Jusuf Kalla Bertemu Presiden Prabowo, Bahas Swasembada Energi dan Geopolitik Global

Jusuf Kalla Bertemu Presiden Prabowo, Bahas Swasembada Energi dan Geopolitik Global

Suara Pecari | Jakarta – Wakil Presiden ke-10 dan ke-12 RI, Jusuf Kalla (JK), menggelar pertemuan dengan Presiden Prabowo Subianto di Istana Merdeka, Jakarta, Kamis, 11 Juni 2026. Pertemuan tersebut membahas sejumlah agenda strategis, mulai dari swasembada energi hingga perkembangan geopolitik dunia. Dalam kesempatan itu, JK menyampaikan bahwa swasembada energi menjadi prioritas utama yang dibahas dengan Presiden. “Kami, saya dengan Solihin baru saya berbicara lama dengan Bapak Presiden didampingi juga oleh Pak Sesneg dengan Pak Seskab. Untuk meningkatkan kemampuan energi di Indonesia, yang kita kenal itu swasembada energi,” ujar JK usai pertemuan.

Diskusi mengenai swasembada energi ini tidak hanya sebatas wacana, melainkan telah diikuti dengan rencana konkret. JK mengungkapkan bahwa pihaknya telah menyiapkan sejumlah proyek pembangkit energi untuk mendukung program tersebut. Di antaranya adalah pembangunan Pembangkit Listrik Tenaga Air (PLTA) dan Pembangkit Listrik Tenaga Gas (PLTG). “Kita siap untuk, kita sudah membangun 1.500 Mega PLTA. Ini kita siap membangun lagi 2.000 mega termasuk juga PLTG,” jelasnya. Dengan demikian, topik Bertemu Presiden JK Bahas Swasembada Energi hingga Perkembangan Geopolitik LPP RRI menjadi sorotan utama dalam pertemuan tersebut.

Selain isu energi, pertemuan yang dikenal dengan tajuk Bertemu Presiden JK Bahas Swasembada Energi hingga Perkembangan Geopolitik LPP RRI juga menyentuh dinamika geopolitik dunia. JK mengungkapkan bahwa pembicaraan dengan Presiden mencakup isu perdamaian di beberapa kawasan, seperti Thailand Selatan serta konflik Pakistan-Afghanistan. “Perdamaian tentang bagaimana Thailand Selatan itu. Dan bagaimana tentang Pakistan-Afghanistan, kita lagi sedang berbicara,” kata JK. Hal ini menunjukkan peran aktif Indonesia dalam mendorong stabilitas kawasan dan dunia.

Pertemuan ini mencerminkan perhatian serius pemerintah terhadap ketahanan energi nasional sekaligus respons terhadap perkembangan situasi global yang dinamis.
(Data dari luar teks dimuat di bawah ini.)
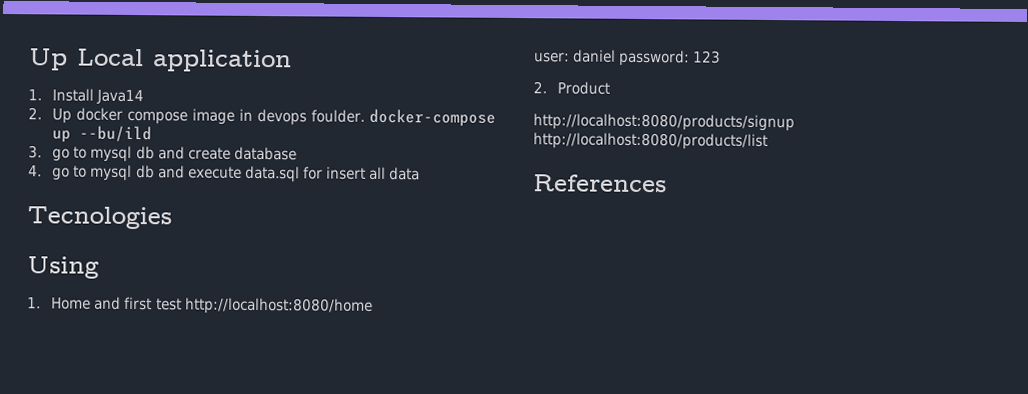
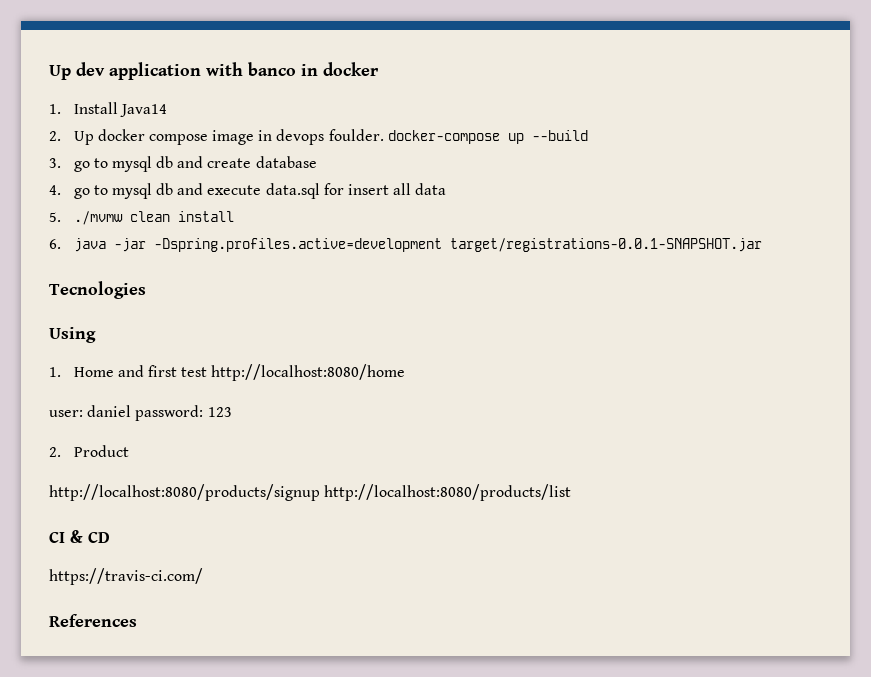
[28,48,144,71] Up Local -> [49,62,105,80] Up dev
(292, 61) none -> [206,62,379,76] with banco in docker
[79,125,153,143] --bu/ild -> [531,130,588,141] --build
(420, 174) none -> [49,211,234,225] [49,238,762,252] // 5. ./mvmw clean install // 6. java -jar -Dspring.profiles.active=development target/registrations-0.0.1-SNAPSHOT.jar
(768, 141) none -> [49,530,110,543] [49,568,203,585] // CI & CD // https://travis-ci.com/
Dengan adanya proyek PLTA dan PLTG baru, Indonesia diharapkan dapat mencapai kemandirian energi dan mengurangi ketergantungan pada impor. Lebih dari itu, Bertemu Presiden JK Bahas Swasembada Energi hingga Perkembangan Geopolitik LPP RRI juga menegaskan komitmen Indonesia dalam menjaga perdamaian internasional melalui diplomasi aktif.

Kesimpulannya, pertemuan antara Jusuf Kalla dan Presiden Prabowo menghasilkan langkah strategis di bidang energi dan geopolitik. Dengan fokus pada swasembada energi dan perdamaian global, Indonesia semakin memperkuat posisinya sebagai negara yang berdaulat dan berperan penting di kancah internasional. Implementasi proyek-proyek energi terbarukan diharapkan mampu mendorong pertumbuhan ekonomi sekaligus menjaga stabilitas nasional dan global.

Artikel ini dipublikasikan oleh Suara Pecari.